Last night, after we watched the stunning I Walked With a Zombie, my husband Charles and I ran a bootleg DVD of the 1942 film Bowery at Midnight I had just acquired for $1 at a library sale in North Park. Somewhat to my surprise I noted that I already had a post on this film on moviemagg, albeit from 2009 (https://moviemagg.blogspot.com/2009/06/bowery-at-midnight-banner.html), and this time around Charles actually said he liked it a little better than he had when i’d shown it to him before. Bowery at Midnight is my choice for the best of Bela Lugosi’s nine films for Monogram and Sam Katzman’s Banner Productions, though as I’ve written before about these films any use of the word “quality” in connection with them must be prefaced by “relative.” They are all actually pretty bad, though when Tom Weaver asked several friends and critics to rank the Lugosi Monograms in order of “quality,” I was sufficiently struck by the concept that I wrote my own ranking and appended it to the end of my comments on Ghosts on the Loose, an alleged “comedy” featuring Lugosi with the East Side Kids and, as the female ingénue, a young and just ordinarily attractive Ava Gardner (https://moviemagg.blogspot.com/2010/12/ghosts-on-loose-bannermonogram-1943.html). I ranked Bowery at Midnight because its plot by Gerald Schnitzler and an uncredited Sam Robins, rips off elements from three much better movies. One is The Cabinet of Dr. Caligari (a mad professor who runs an institution and uses it as a front to commot murder), one the Lon Chaney, Sr. vehicle from 1926, The Blackbird (about a crook who runs a mission as a front for his crimes; in Chaney’s film we start ot by thinking “The Bishop,” the cripple who runs the mission, and “The Blackbird,” the crook whose ill-gotten gains finance it, are brothers, but midway through we learn they’re the same person, and the climax occurs when the cops catch up to “The Bishop” just as he realzies he’s been posing as a disabled person so long he’s really become one), and The Amazing Dr. Clitterhouse (based on a hit play starring Otto Kruger, though Edward G. Robinson starred in the film, and it’s about a psychology professor who decides to study criminal behavior by becoming a criminal himself and organizing his own gang).

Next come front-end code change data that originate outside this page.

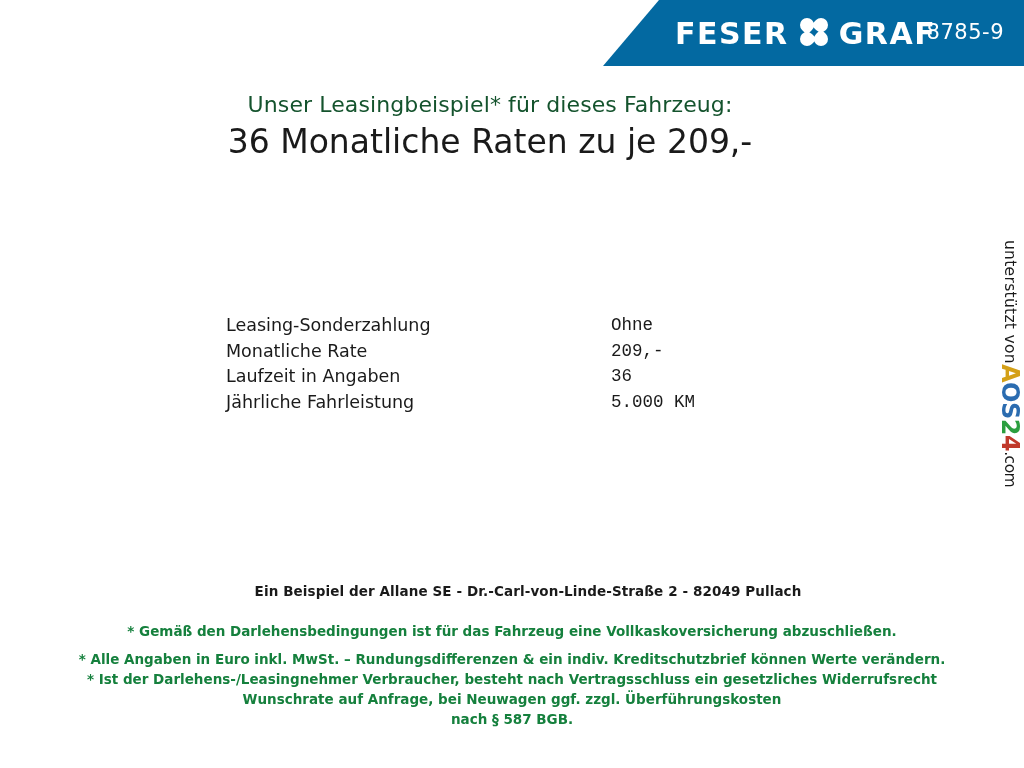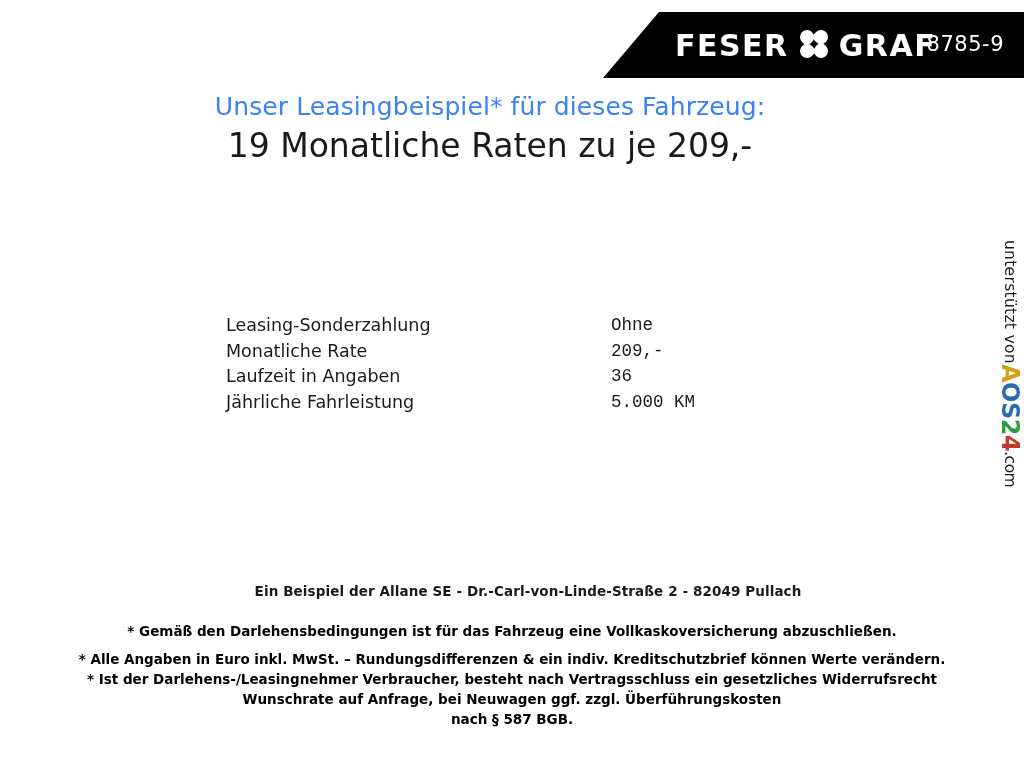"FESER" .brand-banner { background: #000000 -> #0369a1; top: 12px -> 0 }
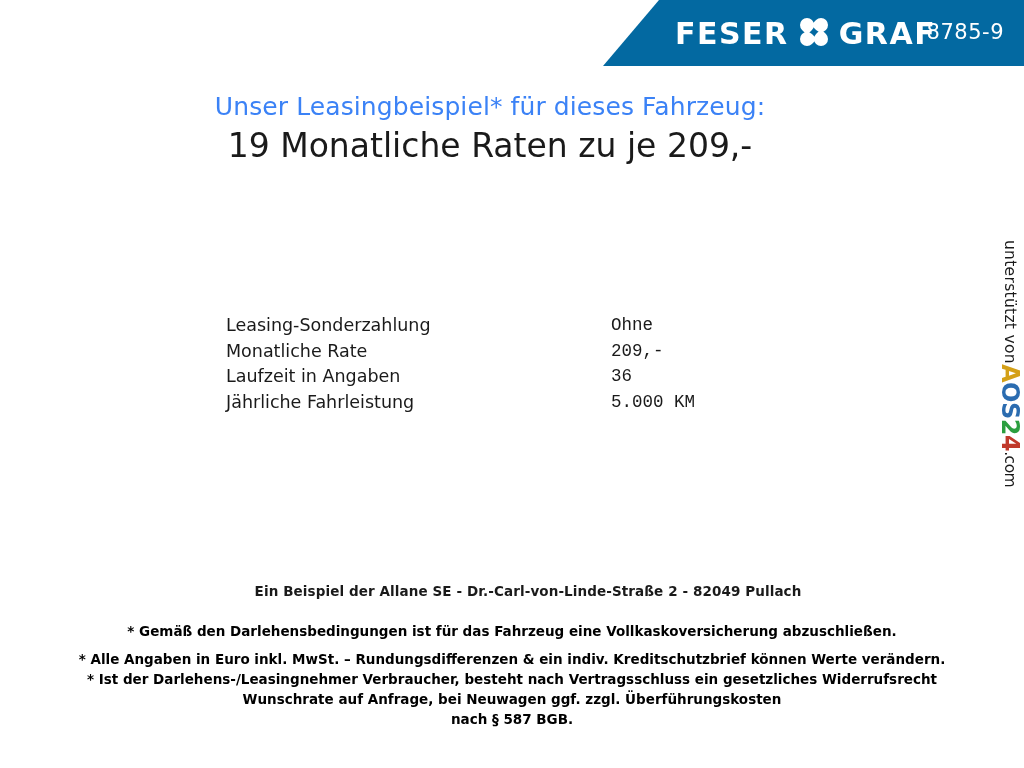"Unser Leasingbeispiel* für dieses" .headline-sub { color: #3b82f6 -> #14532d; font-size: 25px -> 22px }
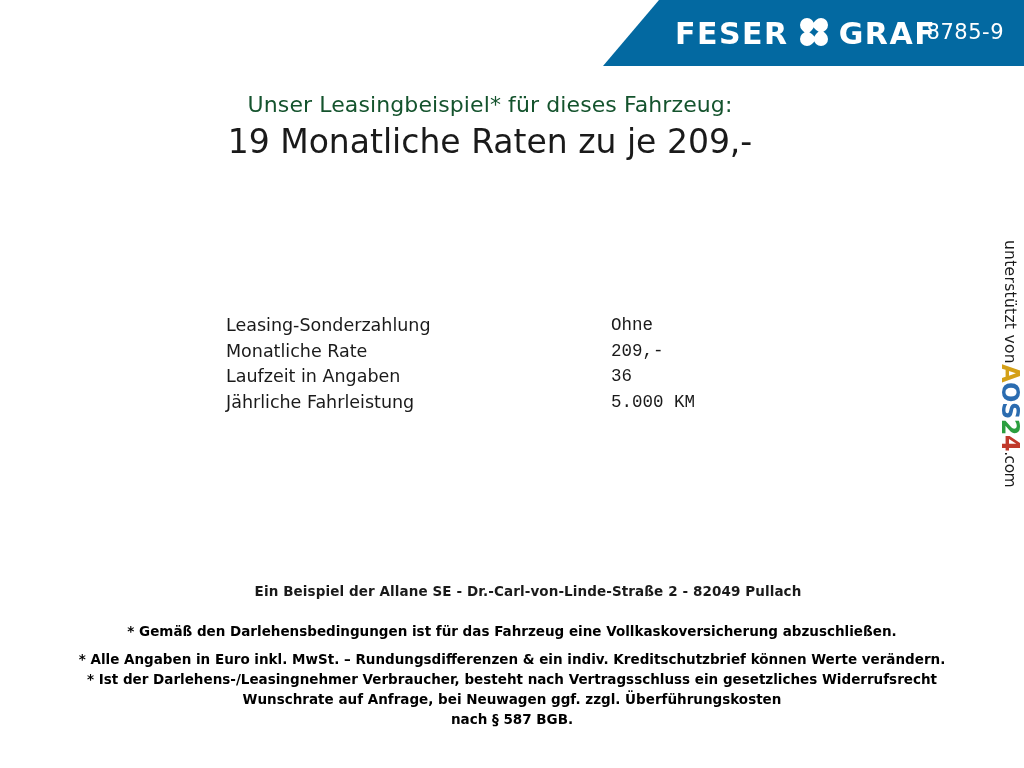"19 Monatliche Raten zu je" div.headline-main { text: 19 -> 36 }
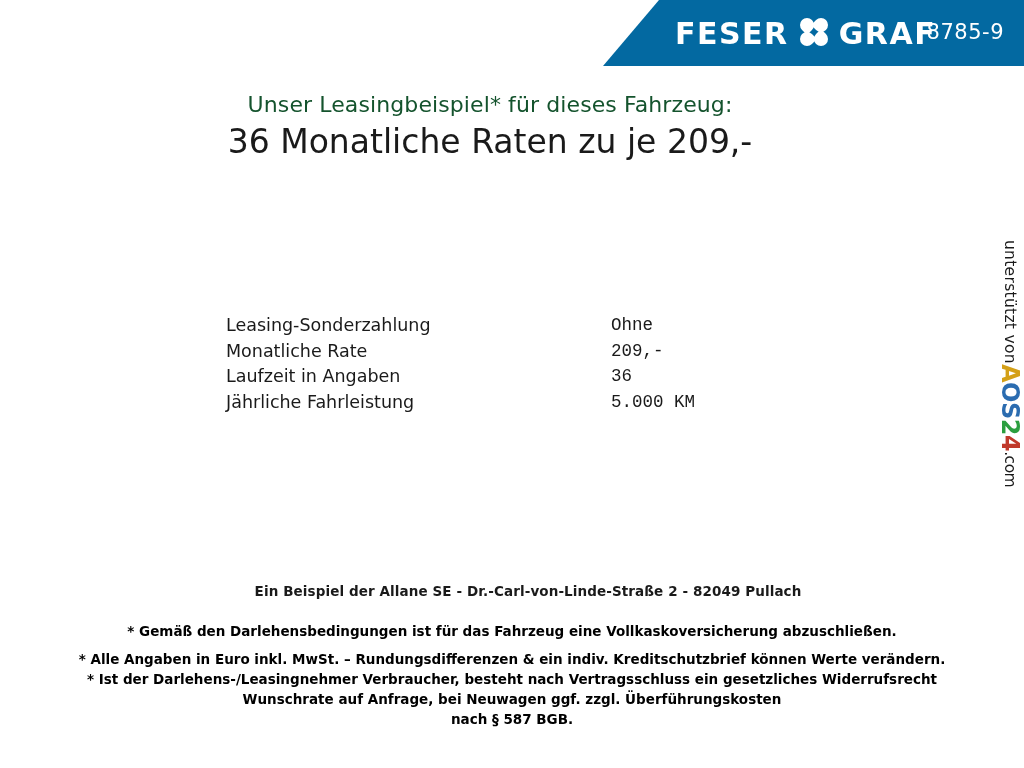"* Gemäß den Darlehensbedingungen ist" .footer-notes { color: #000000 -> #15803d }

Bowery at Midnight casts Bela Lugosi in two separate identities: as respected Professor Brenner, who teaches a college class on abnormal psychology; and as Karl; Wagner, who runs the Friendly Missioni in the Bowery district of New York City and secretly uses it as cover for his real enterprise, which is running a criminal gang. Schnitzler’s script is such a relentless pile of surrealistic plot gimmicks i’m tempted to joke that Bela Lujgosi probably was sharing a lot of his drugs with him (though accounts differ as to just when Lugosi became an addict, and the version I find most credible is that he got hooked after he was prescribed opiates as painkillers when he was playing Count Dracula for the second and last time in the 1948 spoof Abbott and Costello Meet Frankenstein, six years after he made this film). Let’s see what you have to believe to accept this film at face value: Karl Wagner leads his crimes personally and always leaves behind a corpse of one of his fellow gang members at the scene (wouldn’t word get around the underworld so Wagner would have a hard time recruiting competent help?), whereupon Doctor Brooks (Lew Kelly, who’s made up to look so much like Boris Karloff I was wondering whether Monogram had thought of recruiting Karloff to play the role – only Karloff’s stint at Monogram had ended in mutual disgust two years earlier, and when this film was made he was on Broadway playing Jonathan Brewster in Arsenic and Old Lace on stage), who lives in a sub-basement under the basement of the Friendly Mission.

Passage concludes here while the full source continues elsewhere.